● What is expected:
Pick out each line in these entries that contains the string "vuln".
————
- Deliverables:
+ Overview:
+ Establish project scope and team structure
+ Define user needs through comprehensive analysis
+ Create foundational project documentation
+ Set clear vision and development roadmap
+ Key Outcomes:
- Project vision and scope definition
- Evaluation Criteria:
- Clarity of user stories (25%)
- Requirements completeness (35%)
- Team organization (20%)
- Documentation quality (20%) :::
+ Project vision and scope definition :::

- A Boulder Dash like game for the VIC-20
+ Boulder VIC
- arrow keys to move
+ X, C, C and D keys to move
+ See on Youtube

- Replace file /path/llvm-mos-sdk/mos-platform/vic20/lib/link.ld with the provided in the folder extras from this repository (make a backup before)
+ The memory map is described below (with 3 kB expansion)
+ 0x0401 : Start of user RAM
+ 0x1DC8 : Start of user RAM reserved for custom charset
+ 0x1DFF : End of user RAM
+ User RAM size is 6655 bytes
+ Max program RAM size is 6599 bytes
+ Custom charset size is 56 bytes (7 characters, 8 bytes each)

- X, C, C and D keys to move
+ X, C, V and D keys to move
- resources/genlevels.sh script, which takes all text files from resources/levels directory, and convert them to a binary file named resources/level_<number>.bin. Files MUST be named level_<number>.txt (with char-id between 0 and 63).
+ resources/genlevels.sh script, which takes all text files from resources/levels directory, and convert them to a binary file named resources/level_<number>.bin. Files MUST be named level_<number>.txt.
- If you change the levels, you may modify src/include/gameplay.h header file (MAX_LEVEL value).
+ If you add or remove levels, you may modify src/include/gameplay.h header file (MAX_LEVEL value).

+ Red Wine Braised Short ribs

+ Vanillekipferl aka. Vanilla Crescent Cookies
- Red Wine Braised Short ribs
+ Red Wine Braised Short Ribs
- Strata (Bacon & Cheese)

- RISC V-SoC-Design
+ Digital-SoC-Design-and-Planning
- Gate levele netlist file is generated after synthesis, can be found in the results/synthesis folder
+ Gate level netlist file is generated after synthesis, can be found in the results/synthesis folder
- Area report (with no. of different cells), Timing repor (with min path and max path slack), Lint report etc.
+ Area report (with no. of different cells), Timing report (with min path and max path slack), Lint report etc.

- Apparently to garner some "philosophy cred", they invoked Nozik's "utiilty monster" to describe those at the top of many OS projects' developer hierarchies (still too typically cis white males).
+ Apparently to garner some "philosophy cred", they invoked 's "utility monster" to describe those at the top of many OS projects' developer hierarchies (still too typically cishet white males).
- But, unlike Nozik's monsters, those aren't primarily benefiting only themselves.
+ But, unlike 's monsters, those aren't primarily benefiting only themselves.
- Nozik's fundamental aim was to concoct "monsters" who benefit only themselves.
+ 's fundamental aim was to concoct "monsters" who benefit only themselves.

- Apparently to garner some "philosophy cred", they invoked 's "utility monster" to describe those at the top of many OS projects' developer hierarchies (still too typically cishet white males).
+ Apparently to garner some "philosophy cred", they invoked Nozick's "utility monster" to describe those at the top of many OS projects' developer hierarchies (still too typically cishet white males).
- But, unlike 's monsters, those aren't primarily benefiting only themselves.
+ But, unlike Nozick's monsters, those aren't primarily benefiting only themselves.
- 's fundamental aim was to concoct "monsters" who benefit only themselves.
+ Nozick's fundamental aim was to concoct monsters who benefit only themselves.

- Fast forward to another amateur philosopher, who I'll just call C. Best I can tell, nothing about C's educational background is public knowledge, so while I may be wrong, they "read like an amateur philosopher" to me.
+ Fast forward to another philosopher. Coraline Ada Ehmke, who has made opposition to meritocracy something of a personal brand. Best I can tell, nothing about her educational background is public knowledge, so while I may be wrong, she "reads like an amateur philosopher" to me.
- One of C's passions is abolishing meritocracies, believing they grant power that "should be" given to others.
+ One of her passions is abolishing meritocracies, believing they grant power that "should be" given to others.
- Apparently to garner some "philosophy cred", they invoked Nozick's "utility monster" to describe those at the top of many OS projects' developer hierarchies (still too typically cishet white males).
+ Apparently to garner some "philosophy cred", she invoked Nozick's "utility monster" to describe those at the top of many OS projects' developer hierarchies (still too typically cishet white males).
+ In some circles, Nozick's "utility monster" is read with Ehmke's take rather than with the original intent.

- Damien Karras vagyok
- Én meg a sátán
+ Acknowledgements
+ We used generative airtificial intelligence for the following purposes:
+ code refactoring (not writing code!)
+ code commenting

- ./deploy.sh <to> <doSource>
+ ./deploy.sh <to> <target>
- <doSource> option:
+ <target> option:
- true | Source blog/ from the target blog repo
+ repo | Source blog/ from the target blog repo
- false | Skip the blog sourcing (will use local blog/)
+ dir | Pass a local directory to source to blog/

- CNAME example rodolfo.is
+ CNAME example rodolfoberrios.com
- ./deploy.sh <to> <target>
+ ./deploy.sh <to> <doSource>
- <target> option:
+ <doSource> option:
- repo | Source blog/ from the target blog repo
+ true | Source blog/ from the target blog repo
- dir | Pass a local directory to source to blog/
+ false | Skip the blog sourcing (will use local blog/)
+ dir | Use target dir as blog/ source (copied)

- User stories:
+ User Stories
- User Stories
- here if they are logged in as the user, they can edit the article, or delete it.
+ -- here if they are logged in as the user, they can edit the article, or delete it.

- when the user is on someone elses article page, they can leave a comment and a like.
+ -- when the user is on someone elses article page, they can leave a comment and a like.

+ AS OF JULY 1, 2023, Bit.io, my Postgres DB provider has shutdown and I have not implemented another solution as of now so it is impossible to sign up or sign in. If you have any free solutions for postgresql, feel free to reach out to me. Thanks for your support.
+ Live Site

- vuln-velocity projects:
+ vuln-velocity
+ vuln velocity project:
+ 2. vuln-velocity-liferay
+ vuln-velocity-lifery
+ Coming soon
————
● Response to the exercise:
- vuln-velocity projects:
+ vuln-velocity
+ vuln velocity project:
+ 2. vuln-velocity-liferay
+ vuln-velocity-lifery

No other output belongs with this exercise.